■ **SOURCE INFORMATION**:
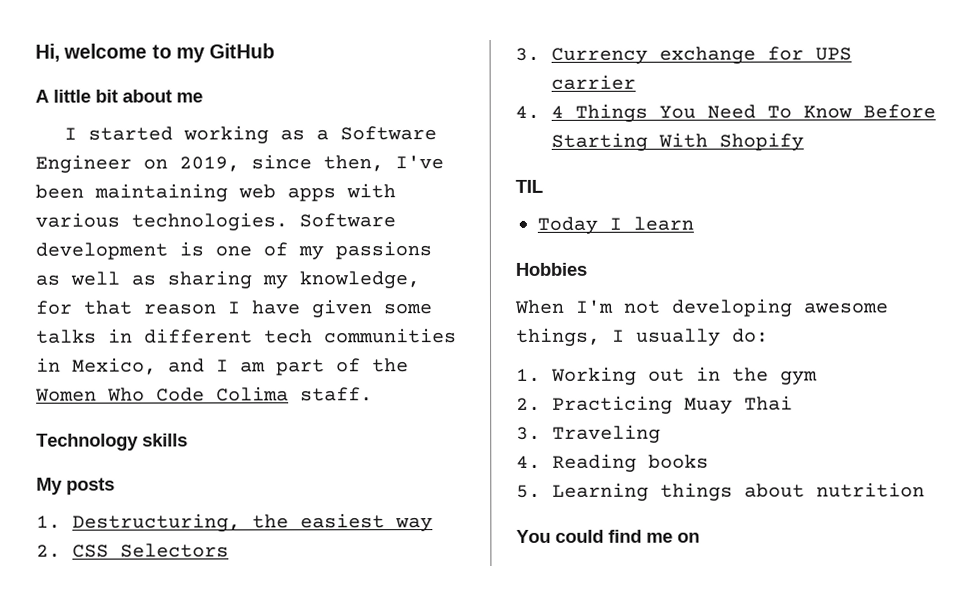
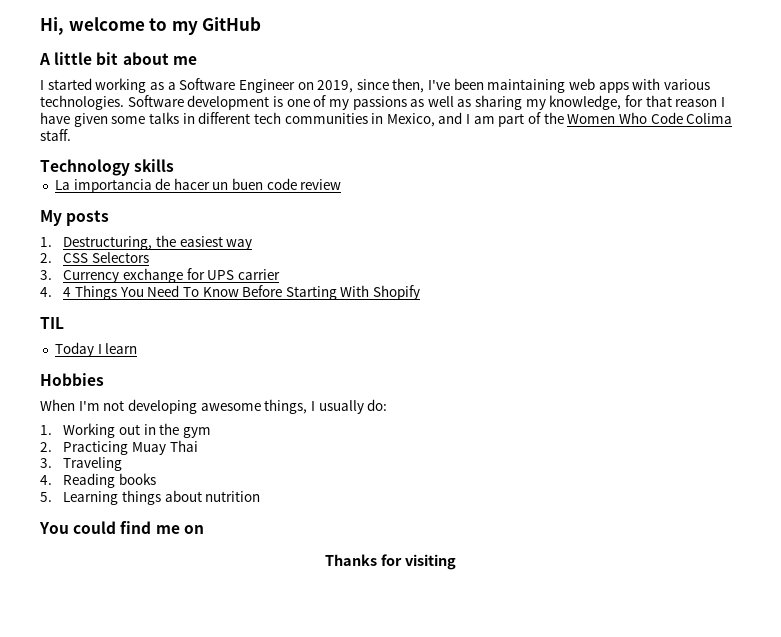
(188, 440) none -> [54,178,342,193] // La importancia de hacer un buen code review
(700, 537) none -> [325,554,456,570] // Thanks for visiting

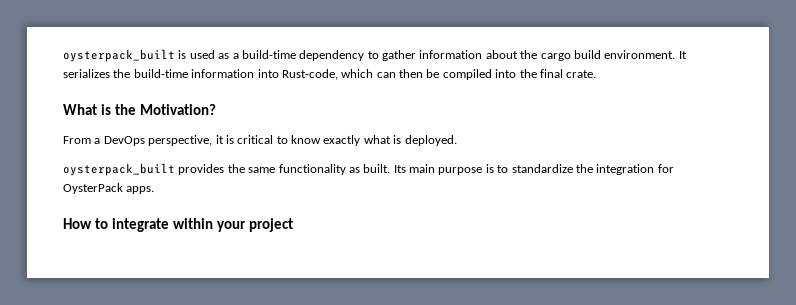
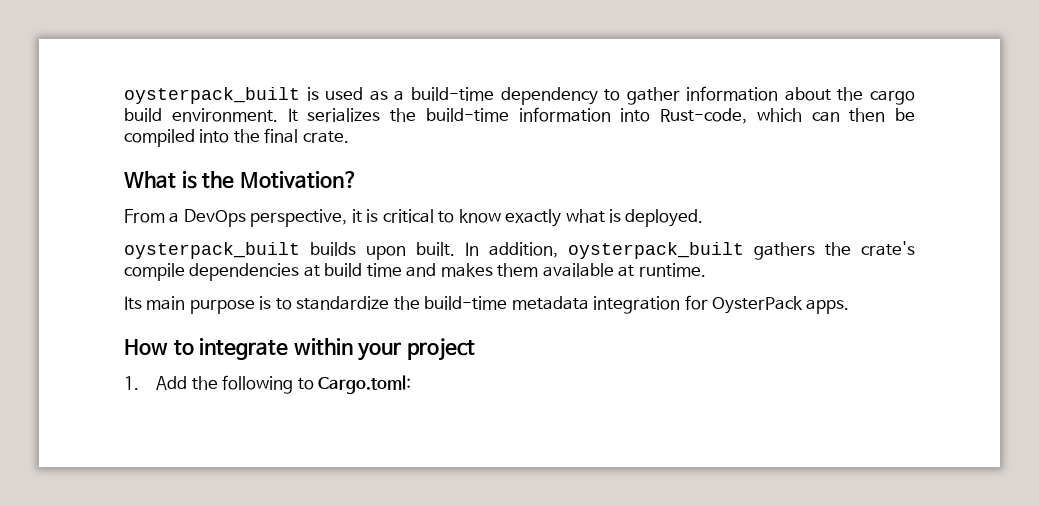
[178,164,391,175] provides the same functionality as built. -> [310,241,915,260] [124,263,706,281] builds upon built. In addition, oysterpack_built gathers the crate's compile dependencies at build time and makes them available at runtime. //
(593, 168) none -> [424,296,589,310] build-time metadata
(293, 225) none -> [124,375,412,394] // 1. Add the following to Cargo.toml:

■ **TASK STATEMENT**: Examine the records above and state the number of lines that include "build", with no further text.

■ **COMPLETED EXERCISE**: 2